=== Begin Enclosure ===

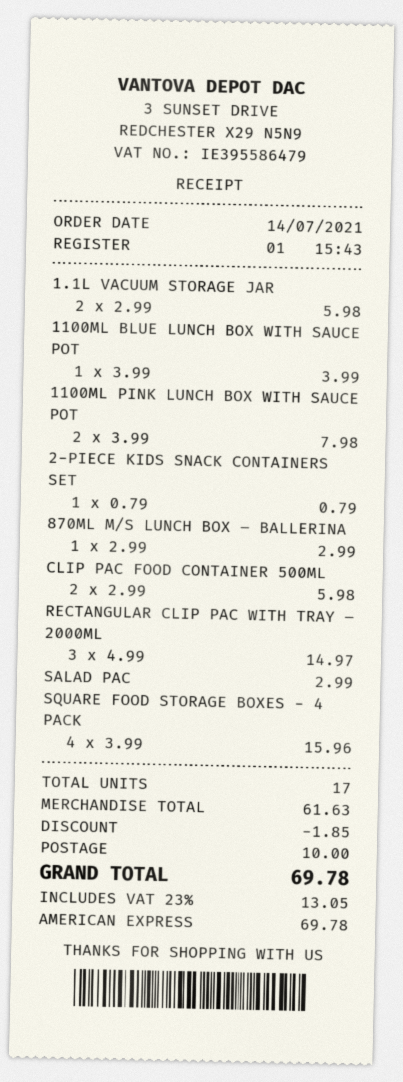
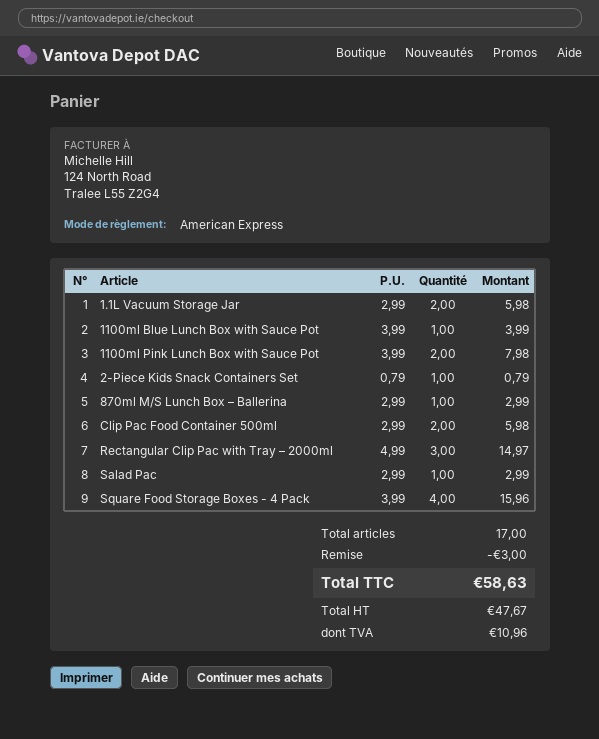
discount: 1.85 -> 3.00
shipping: 10.00 -> none
tax: 13.05 -> 10.96
total: 69.78 -> 58.63

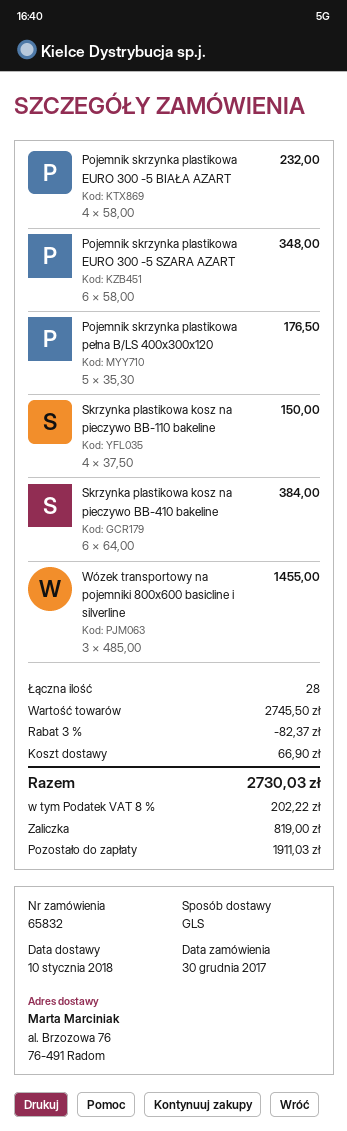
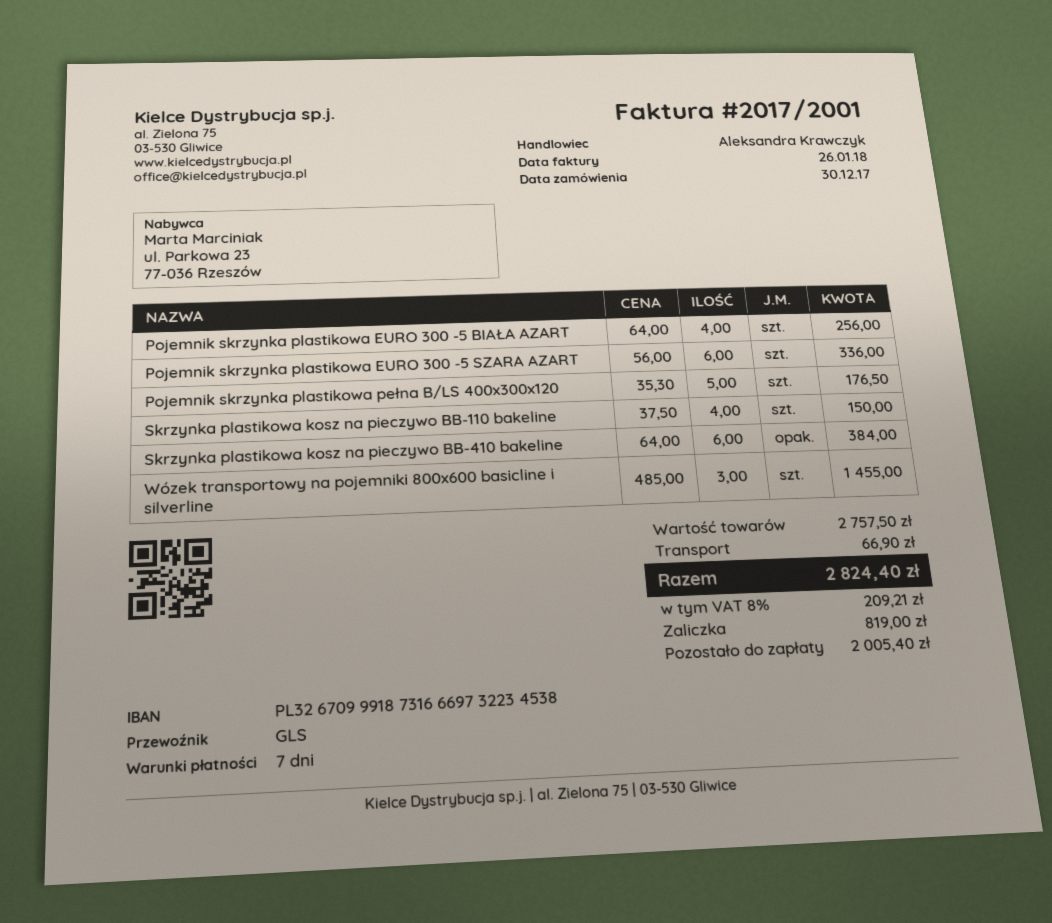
Pojemnik skrzynka plastikowa EURO 300 -5 BIAŁA AZART: 4 x 58.00 = 232.00 -> 4 x 64.00 = 256.00
Pojemnik skrzynka plastikowa EURO 300 -5 SZARA AZART: 6 x 58.00 = 348.00 -> 6 x 56.00 = 336.00
subtotal: 2745.50 -> 2757.50
discount: 3% = 82.37 -> none
tax: 8% = 202.22 -> 8% = 209.21
total: 2730.03 -> 2824.40
balance: 1911.03 -> 2005.40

=== End Enclosure ===

> **EXERCISE DIRECTIONS**
Every line above that contains the word "skrzynka" should be reported.

> **RESULT OF THIS EXERCISE**
Pojemnik skrzynka plastikowa EURO 300 -5 BIAŁA AZART: 4 x 58.00 = 232.00 -> 4 x 64.00 = 256.00
Pojemnik skrzynka plastikowa EURO 300 -5 SZARA AZART: 6 x 58.00 = 348.00 -> 6 x 56.00 = 336.00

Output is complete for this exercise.